Pixels (12A, 106 mins)

Starring: Adam Sandler, Kevin James, Josh Gad, Peter Dinklage, Michelle Monaghan, Brian Cox, Sean Bean, Anthony Ippolito, Jared Riley, Jacob Shinder, Andrew Bambridge.

Director: Chris Columbus.

Released: August 12 (UK & Ireland)

LIKE many socially awkward boys of my generation, I escaped reality by playing fiendishly addictive games on consoles and computers, including an Atari, Vic 20 and Commodore 64.

Asteroids, Battlezone, Centipede, Pacman, Phoenix, Space Invaders and Track & Field were trusted friends.

Pixels is an action comedy, which harks back to this bygone era before smartphones and immersive 4D, when guiding a circular yellow head around a maze with four coloured ghosts in hot pursuit, was the height of hi-tech entertainment.

Based on a short film of the same title by Patrick Jean, Chris Columbus' big budget romp imagines life-size arcade games on the streets of bustling modern cities.

Except here, losing a life could mean the end of planet Earth.

Scriptwriters Tim Herlihy and Timothy Dowling fail to capitalise on this neat and tantalising premise, crafting an inane story of triumph against adversity that treats female characters as pretty baubles.

Basingstoke Gazette:

In 1982, prepubescent pals Sam Brenner (Anthony Ippolito) and Will Cooper (Jared Riley) attend the arcade game world championships where they befriend conspiracy theory-spouting oddball Ludlow Lamonsoff (Jacob Shinder).

Sam gets through to the final where he loses a showdown on Donkey Kong, against egotistical champion Eddie Plant (Andrew Bambridge).

More than 30 years later, Sam (now played by Adam Sandler) installs software for a living, while Will (now played by Kevin James) has become the deeply unpopular President of the United States.

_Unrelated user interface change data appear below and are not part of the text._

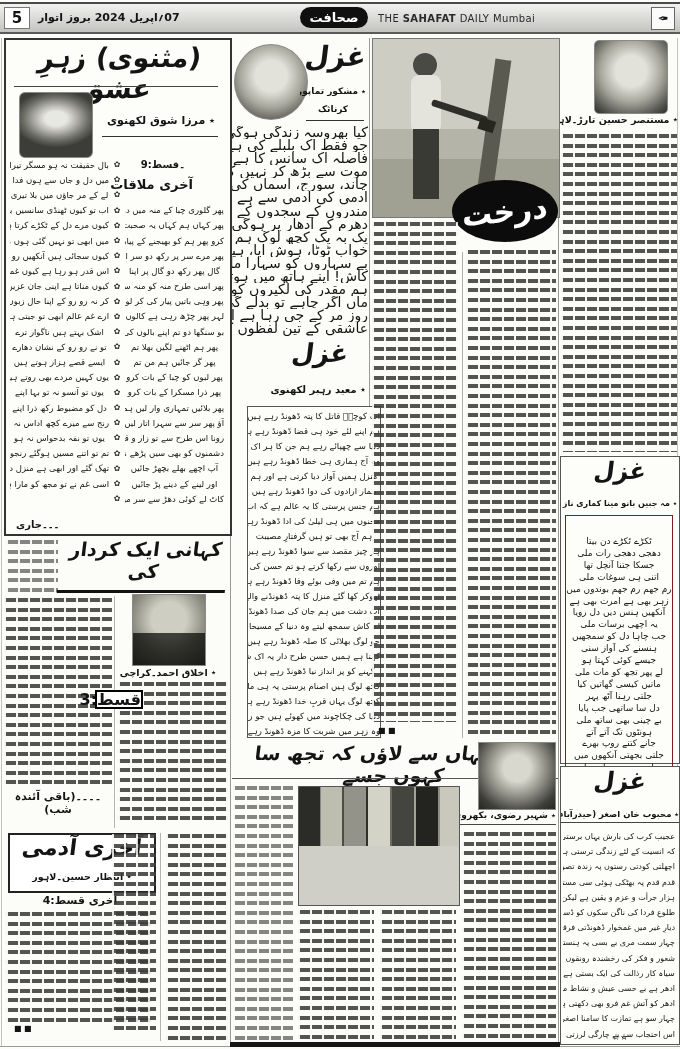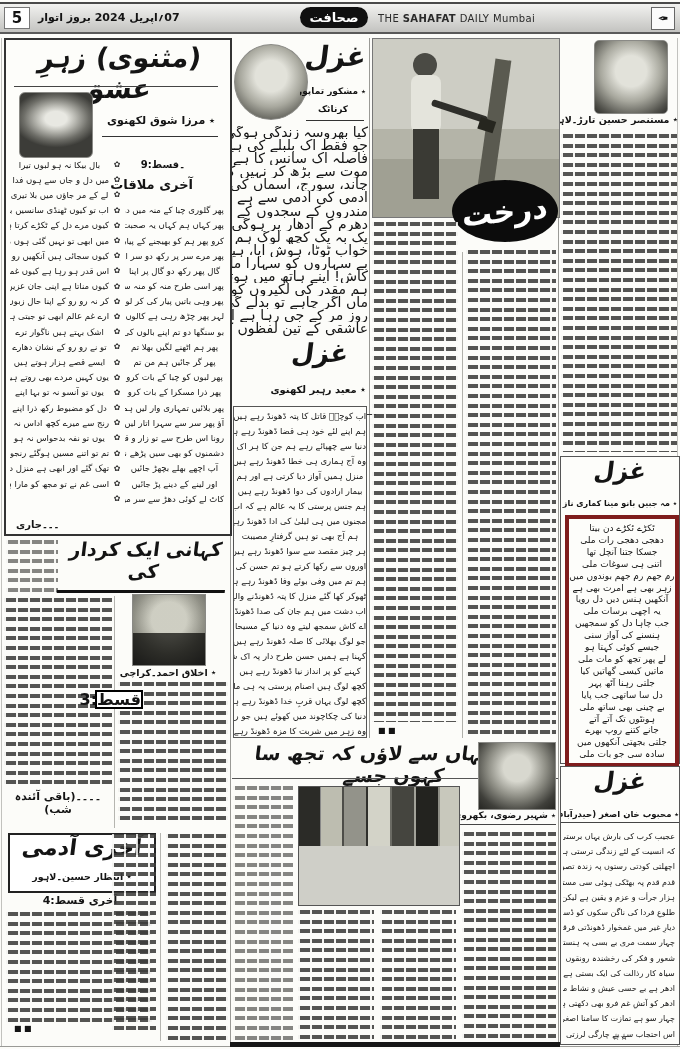--- a/index.html
+++ b/index.html
@@ -77,21 +77,21 @@
     <div class="hr" style="left:8px;top:46px;width:204px;background:#444;"></div>
     <div class="ph face1" style="left:13px;top:52px;width:72px;height:64px;border-radius:6px;"></div>
     <div class="abs by" style="left:96px;top:74px;width:118px;font-size:11px;">٭ مرزا شوق لکھنوی</div>
     <div class="hr" style="left:96px;top:96px;width:116px;background:#333;"></div>
     <div class="abs" style="right:42px;top:119px;font-size:10px;font-weight:bold;background:#fdfdfa;padding:0 3px;">۔قسط:9</div>
     <div class="abs" style="right:34px;top:137px;font-size:13px;font-weight:bold;background:#fdfdfa;padding:0 3px;">آخری ملاقات</div>
     <div class="abs" style="left:4px;top:117px;width:214px;">
         <div class="mrow">
           <span class="h"></span>
           <span class="o">✿</span>
-          <span class="h">بال بیکا نہ ہو لبوں تیرا</span>
+          <span class="h">بال حقیقت نہ ہو مسگر تیرا</span>
         </div>
         <div class="mrow">
           <span class="h"></span>
           <span class="o">✿</span>
           <span class="h">میں دل و جاں سے ہوں فدا تیری</span>
         </div>
         <div class="mrow">
           <span class="h"></span>
           <span class="o">✿</span>
           <span class="h">لے کے مر جاؤں میں بلا تیری</span>
@@ -240,21 +240,21 @@
       <div class="pl">بے سہاروں کو سہارا مل گیا ہوتا میاں!</div>
       <div class="pl">کاش! اپنے ہاتھ میں ہوتی خلافت آج بھی</div>
       <div class="pl">ہم مقدر کی لکیروں کو ملا سکتے نہیں</div>
       <div class="pl">ماں اگر چاہے تو بدلے گی کتابت آج بھی</div>
       <div class="pl">روز مر کے جی رہا ہے آپ کا مشکورؔ بھی</div>
       <div class="pl">عاشقی کے تین لفظوں کے بدولت آج بھی</div>
     </div>
 
   <div class="abs callig" style="left:280px;top:338px;width:80px;text-align:center;font-size:26px;">غزل</div>
   <div class="abs by" style="left:260px;top:384px;width:116px;font-size:10px;border-bottom:1px solid #333;padding-bottom:19px;">٭ معید رہبر لکھنوی</div>
-  <div class="abs" style="left:233px;top:406px;width:132px;height:328px;border:1px solid #555;padding-top:2px;background:#fdfdfa;">
+  <div class="abs" style="left:247px;top:406px;width:132px;height:328px;border:1px solid #555;padding-top:2px;background:#fdfdfa;">
     <div>
         <div class="pl15">اب کوچہؑ قاتل کا پتہ ڈھونڈ رہے ہیں</div>
         <div class="pl15">ہم اپنے لئے خود ہی قضا ڈھونڈ رہے ہیں</div>
         <div class="pl15">دنیا سے چھپائے رہے ہم جن کا ہر اک عیب</div>
         <div class="pl15">وہ آج ہماری ہی خطا ڈھونڈ رہے ہیں</div>
         <div class="pl15">منزل ہمیں آواز دیا کرتی ہے اور ہم</div>
         <div class="pl15">بیمار ارادوں کی دوا ڈھونڈ رہے ہیں</div>
         <div class="pl15">ہم جنس پرستی کا یہ عالم ہے کہ اب لوگ</div>
         <div class="pl15">مجنوں میں ہی لیلیٰ کی ادا ڈھونڈ رہے ہیں</div>
         <div class="pl15">ہم آج بھی تو ہیں گرفتارِ مصیبت</div>
@@ -307,21 +307,21 @@
   <div class="tx" style="left:466px;top:250px;width:90px;height:486px;"></div>
   <div class="abs" style="left:378px;top:726px;font-size:8px;">■ ■</div>
 
   <div class="ph face3" style="left:594px;top:40px;width:72px;height:72px;border-radius:5px;"></div>
   <div class="abs by" style="left:560px;top:114px;width:118px;font-size:9.5px;">٭ مستنصر حسین تارڑ۔لاہور</div>
   <div class="tx" style="left:561px;top:134px;width:116px;height:318px;"></div>
 
   <div class="abs" style="left:560px;top:456px;width:118px;height:306px;border:1px solid #555;background:#fdfdfa;">
     <div class="abs callig" style="left:0;top:0;width:100%;text-align:center;font-size:24px;">غزل</div>
     <div class="abs by" style="left:0;top:42px;width:100%;font-size:8px;">٭ مہ جبیں بانو مینا کماری ناز</div>
-    <div class="abs" style="left:4px;top:58px;width:106px;height:240px;border:4px solid #7f1d1d;padding-top:4px;">
+    <div class="abs" style="left:4px;top:58px;width:106px;height:240px;border:1px solid #7f1d1d;padding-top:20px;">
       <div>
           <div class="pl9">ٹکڑے ٹکڑے دن بیتا</div>
           <div class="pl9">دھجی دھجی رات ملی</div>
           <div class="pl9">جسکا جتنا آنچل تھا</div>
           <div class="pl9">اتنی ہی سوغات ملی</div>
           <div class="pl9">رم جھم رم جھم بوندوں میں</div>
           <div class="pl9">زہر بھی ہے امرت بھی ہے</div>
           <div class="pl9">آنکھیں ہنس دیں دل رویا</div>
           <div class="pl9">یہ اچھی برسات ملی</div>
           <div class="pl9">جب چاہا دل کو سمجھیں</div>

Alien invaders attack Guam military base with energy that has been coded to swarm like the creatures in the arcade game Galaga.

It transpires that a time capsule of arcade game footage, sent into space by NASA in 1982, has been intercepted by extra-terrestrials and misinterpreted as a declaration of war.

In order to halt the alien advance, mankind must compete in life-or-death versions of Centipede and Pacman.

Sam and Will reunite with Ludlow (now played by Josh Gad) and Eddie (now played by Peter Dinklage) to secure mankind's victory, armed with light cannons fashioned by military weapons specialist Lieutenant Colonel Violet van Patten (Michelle Monaghan).

"Let the nerds take over!" she bellows defiantly.

Please don't.

Pixels is a nostalgia-drenched bore, hung on the centerpiece recreations of classic games, which result in the destruction of swathes of London and Manhattan.

Sandler sucks the dwindling energy out of every frame, unable to muster any enthusiasm for his two-dimensional role.

Monaghan is wasted as the simpering love interest while James goofs and gurns as a highly improbable American leader.

Columbus, who directed the first two installments of the Harry Potter films, fails miserably to conjure the same magic.

He gleefully fills the screen with familiar pixelated characters including Q*bert, Frogger and Mario.

Regrettably, it's game over from the opening frames for genuine emotion and narrative sophistication.